__EXERCISE BRIEF__. Write out each line of the entries below that holds the word "mobile".

[Dataset items]

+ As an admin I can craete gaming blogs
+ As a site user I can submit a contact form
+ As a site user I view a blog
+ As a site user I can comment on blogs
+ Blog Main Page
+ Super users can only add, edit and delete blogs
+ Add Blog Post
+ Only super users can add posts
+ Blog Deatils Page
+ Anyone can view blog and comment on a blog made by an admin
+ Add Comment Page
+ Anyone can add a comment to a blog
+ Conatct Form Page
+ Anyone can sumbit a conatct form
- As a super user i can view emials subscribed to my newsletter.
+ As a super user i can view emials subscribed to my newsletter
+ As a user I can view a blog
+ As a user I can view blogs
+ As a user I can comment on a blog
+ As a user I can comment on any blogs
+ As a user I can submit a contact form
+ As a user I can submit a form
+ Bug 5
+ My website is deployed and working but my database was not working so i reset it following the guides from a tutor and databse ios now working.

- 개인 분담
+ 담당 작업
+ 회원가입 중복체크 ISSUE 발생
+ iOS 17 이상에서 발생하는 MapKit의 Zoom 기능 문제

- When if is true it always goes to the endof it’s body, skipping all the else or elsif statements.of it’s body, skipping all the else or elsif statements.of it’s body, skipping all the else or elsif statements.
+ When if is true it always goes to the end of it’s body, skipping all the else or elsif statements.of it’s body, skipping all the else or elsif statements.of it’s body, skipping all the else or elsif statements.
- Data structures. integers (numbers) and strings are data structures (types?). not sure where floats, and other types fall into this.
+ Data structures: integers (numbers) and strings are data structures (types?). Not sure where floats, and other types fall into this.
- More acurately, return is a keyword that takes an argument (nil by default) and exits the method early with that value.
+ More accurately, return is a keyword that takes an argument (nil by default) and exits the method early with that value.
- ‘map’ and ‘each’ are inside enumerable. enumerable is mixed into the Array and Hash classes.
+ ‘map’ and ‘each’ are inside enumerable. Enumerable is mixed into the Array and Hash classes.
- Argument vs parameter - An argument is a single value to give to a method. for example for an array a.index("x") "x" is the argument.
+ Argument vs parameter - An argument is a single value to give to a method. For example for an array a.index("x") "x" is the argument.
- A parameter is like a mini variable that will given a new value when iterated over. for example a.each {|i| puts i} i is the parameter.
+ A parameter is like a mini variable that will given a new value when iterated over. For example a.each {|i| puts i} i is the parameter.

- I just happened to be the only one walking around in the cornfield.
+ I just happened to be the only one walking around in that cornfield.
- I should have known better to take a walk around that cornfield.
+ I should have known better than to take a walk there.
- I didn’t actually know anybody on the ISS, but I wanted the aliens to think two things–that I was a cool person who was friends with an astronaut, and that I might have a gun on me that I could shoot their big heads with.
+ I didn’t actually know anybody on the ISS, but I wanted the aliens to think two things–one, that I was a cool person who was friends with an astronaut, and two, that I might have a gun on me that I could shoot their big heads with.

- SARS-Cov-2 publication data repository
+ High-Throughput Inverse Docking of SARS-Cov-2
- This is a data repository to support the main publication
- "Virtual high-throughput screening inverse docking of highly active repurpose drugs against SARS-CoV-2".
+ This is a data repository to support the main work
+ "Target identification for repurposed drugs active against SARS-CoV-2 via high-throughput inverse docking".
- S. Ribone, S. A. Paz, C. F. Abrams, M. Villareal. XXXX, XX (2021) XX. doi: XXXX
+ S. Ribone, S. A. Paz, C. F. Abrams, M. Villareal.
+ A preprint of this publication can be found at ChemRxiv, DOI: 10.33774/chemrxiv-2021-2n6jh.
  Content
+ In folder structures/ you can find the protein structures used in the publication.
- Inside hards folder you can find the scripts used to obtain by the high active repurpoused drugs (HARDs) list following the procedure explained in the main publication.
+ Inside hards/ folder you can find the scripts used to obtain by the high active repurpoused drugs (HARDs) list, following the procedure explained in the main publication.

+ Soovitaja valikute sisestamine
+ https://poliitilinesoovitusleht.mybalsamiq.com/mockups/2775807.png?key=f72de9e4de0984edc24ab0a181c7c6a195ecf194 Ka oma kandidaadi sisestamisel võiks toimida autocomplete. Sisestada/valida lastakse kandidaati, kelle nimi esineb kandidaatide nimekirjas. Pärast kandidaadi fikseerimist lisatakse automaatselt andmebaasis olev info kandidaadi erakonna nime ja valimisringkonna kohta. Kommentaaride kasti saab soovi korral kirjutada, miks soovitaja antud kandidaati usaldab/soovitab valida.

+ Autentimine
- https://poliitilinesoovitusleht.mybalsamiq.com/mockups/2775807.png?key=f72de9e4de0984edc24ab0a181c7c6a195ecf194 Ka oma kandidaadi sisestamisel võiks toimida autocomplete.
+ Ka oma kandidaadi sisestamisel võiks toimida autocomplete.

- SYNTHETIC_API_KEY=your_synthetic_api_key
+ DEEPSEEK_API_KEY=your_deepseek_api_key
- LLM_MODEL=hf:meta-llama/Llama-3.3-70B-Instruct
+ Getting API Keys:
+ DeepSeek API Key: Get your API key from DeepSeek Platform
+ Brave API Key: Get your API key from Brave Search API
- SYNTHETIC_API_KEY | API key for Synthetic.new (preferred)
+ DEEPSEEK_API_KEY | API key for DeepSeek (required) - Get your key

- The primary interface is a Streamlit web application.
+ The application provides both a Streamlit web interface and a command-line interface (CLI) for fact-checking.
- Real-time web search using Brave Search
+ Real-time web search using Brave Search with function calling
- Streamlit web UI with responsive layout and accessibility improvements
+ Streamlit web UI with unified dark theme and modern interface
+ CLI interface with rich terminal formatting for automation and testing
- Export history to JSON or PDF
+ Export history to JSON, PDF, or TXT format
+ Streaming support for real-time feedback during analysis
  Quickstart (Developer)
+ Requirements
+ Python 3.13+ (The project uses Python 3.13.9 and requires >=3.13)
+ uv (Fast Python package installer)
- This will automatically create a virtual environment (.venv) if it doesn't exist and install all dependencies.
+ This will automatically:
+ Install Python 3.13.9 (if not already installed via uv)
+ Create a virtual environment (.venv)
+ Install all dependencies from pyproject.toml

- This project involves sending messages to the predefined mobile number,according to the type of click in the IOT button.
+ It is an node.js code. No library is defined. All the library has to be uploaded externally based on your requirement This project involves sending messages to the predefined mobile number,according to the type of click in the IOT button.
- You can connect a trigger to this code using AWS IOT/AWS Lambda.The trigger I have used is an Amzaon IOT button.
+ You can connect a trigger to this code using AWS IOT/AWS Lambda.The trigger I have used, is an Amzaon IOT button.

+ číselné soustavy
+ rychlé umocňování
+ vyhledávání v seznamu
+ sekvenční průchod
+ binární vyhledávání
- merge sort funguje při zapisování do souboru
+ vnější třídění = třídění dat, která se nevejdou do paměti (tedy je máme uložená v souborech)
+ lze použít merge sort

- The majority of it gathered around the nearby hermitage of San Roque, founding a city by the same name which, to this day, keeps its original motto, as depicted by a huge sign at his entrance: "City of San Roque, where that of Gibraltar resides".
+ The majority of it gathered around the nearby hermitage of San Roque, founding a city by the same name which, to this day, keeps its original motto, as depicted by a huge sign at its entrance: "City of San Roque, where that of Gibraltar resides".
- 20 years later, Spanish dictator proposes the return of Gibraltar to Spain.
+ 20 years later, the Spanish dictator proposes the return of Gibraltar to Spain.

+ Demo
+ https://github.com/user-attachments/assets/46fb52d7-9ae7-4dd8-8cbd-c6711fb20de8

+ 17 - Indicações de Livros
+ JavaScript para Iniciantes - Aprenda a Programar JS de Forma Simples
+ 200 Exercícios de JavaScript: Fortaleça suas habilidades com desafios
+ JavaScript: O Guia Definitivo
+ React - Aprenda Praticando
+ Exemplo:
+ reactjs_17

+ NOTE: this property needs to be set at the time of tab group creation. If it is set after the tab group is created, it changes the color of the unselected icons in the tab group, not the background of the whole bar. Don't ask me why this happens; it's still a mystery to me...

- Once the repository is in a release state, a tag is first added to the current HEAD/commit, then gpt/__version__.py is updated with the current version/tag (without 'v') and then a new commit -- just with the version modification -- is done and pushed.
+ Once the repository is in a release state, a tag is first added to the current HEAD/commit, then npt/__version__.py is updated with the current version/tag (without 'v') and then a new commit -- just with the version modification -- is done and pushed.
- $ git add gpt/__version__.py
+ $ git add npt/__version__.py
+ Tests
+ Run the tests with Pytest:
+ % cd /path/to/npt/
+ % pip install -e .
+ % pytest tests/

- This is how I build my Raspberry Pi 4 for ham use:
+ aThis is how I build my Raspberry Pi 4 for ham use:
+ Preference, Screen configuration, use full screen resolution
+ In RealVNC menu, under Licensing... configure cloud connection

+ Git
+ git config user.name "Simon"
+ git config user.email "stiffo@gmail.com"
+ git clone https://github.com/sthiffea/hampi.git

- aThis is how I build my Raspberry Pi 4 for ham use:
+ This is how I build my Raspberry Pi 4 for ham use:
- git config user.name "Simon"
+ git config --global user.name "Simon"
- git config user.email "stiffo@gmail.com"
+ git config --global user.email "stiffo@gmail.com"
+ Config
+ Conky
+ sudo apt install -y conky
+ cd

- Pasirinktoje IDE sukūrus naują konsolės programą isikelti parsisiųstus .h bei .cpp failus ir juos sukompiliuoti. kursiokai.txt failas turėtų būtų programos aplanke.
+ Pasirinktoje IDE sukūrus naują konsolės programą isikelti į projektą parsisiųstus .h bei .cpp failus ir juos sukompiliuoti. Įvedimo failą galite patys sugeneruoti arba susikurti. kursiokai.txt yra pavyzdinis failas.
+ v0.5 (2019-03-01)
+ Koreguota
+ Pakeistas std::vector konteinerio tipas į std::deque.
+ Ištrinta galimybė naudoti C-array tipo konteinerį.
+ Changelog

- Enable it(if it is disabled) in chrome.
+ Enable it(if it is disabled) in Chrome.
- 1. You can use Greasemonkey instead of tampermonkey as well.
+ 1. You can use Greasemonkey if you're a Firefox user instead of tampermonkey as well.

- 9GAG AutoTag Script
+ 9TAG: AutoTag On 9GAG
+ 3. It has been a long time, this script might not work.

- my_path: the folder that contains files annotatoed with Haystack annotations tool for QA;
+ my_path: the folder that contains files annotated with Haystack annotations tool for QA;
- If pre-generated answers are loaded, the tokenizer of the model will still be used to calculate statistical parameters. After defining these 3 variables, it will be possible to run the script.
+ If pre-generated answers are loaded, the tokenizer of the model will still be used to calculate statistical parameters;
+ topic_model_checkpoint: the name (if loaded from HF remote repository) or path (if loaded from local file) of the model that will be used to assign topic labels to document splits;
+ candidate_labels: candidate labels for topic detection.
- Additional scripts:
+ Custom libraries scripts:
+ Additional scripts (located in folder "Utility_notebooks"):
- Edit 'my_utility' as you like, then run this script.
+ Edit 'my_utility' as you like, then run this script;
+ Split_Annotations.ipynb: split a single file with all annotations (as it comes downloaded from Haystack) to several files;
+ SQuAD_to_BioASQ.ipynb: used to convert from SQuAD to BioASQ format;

__ANSWER TO THE EXERCISE__.
- This project involves sending messages to the predefined mobile number,according to the type of click in the IOT button.
+ It is an node.js code. No library is defined. All the library has to be uploaded externally based on your requirement This project involves sending messages to the predefined mobile number,according to the type of click in the IOT button.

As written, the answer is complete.